Ribosomal S6 kinase as a mediator of keratinocyte growth factor- induced activation of Akt in epithelial cells.

The keratinocyte growth factor receptor ( KGFR) is a member of the fibroblast growth factor receptor ( FGFR) superfamily. The proximal signaling molecules of FGFRs are much less characterized compared with other growth factor receptors. Using the yeast two-hybrid assay, we have identified ribosomal S6 kinase ( RSK) to be a protein that associates with the cytoplasmic domain of the KGFR. The RSK family of kinases controls multiple cellular processes, and our studies for the first time show association between the KGFR and RSK. Using a lung-specific inducible transgenic system we have recently demonstrated protective effects of KGF on the lung epithelium and have demonstrated KGF- induced activation of the prosurvival Akt pathway both in vivo and in vitro.
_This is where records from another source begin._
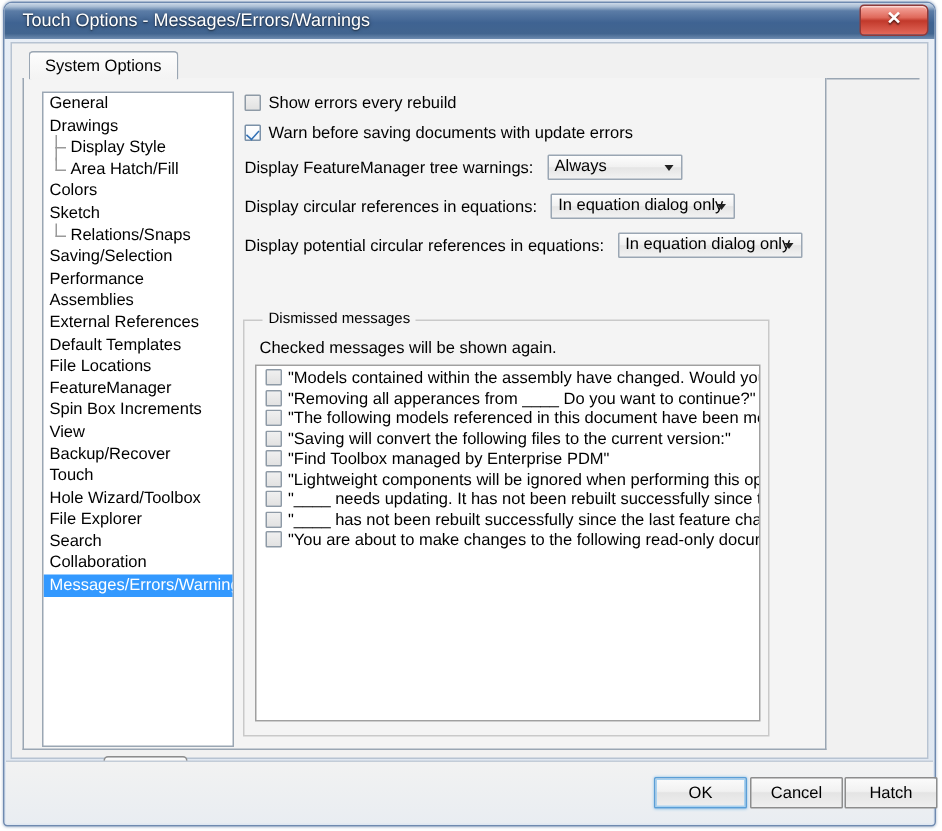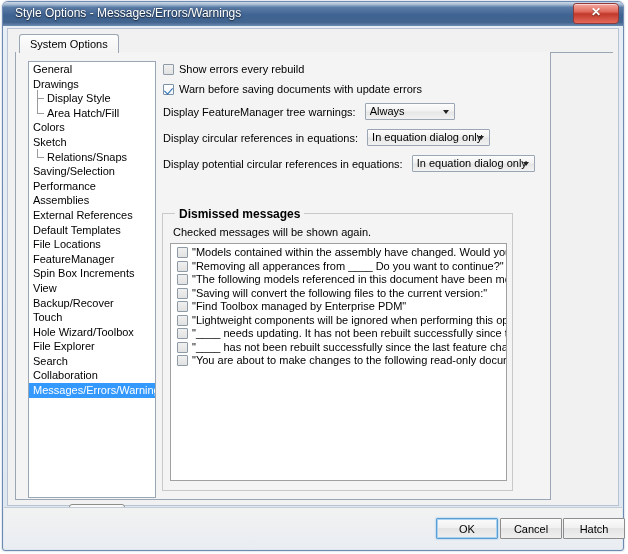--- a/index.html
+++ b/index.html
@@ -366,7 +366,7 @@
 <div id="window">
 
   <div id="titlebar">
-    <div id="title-text">Style Options - Messages/Errors/Warnings</div>
+    <div id="title-text">Touch Options - Messages/Errors/Warnings</div>
     <div id="close-btn">
       <div class="x">✕</div>
     </div>

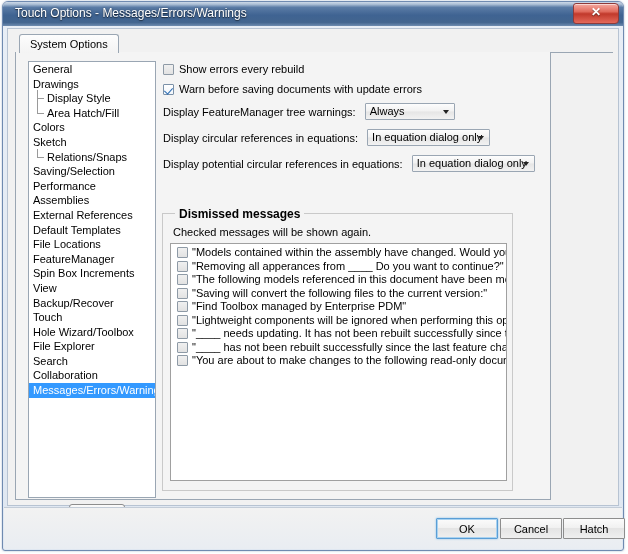--- a/index.html
+++ b/index.html
@@ -291,9 +291,8 @@
     top: -7px;
     background: #f4f4f4;
     padding: 0 4px;
-    font-size: 12px;
-    white-space: nowrap;
-    font-weight: bold;
+    font-size: 10px;
+    white-space: nowrap;
   }
   #group-note {
     position: absolute;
Here we show that a kinase inactive RSK mutant blocks KGF- induced Akt activation and KGF- mediated inhibition of caspase 3 activation in epithelial cells subjected to oxidative stress. It was recently shown that RSK2 recruits PDK1, the kinase responsible for both Akt and RSK activation. When viewed collectively, it appears that the association between the KGFR and RSK plays an important role in KGF- induced Akt activation and consequently in the protective effects of KGF on epithelial cells.[1]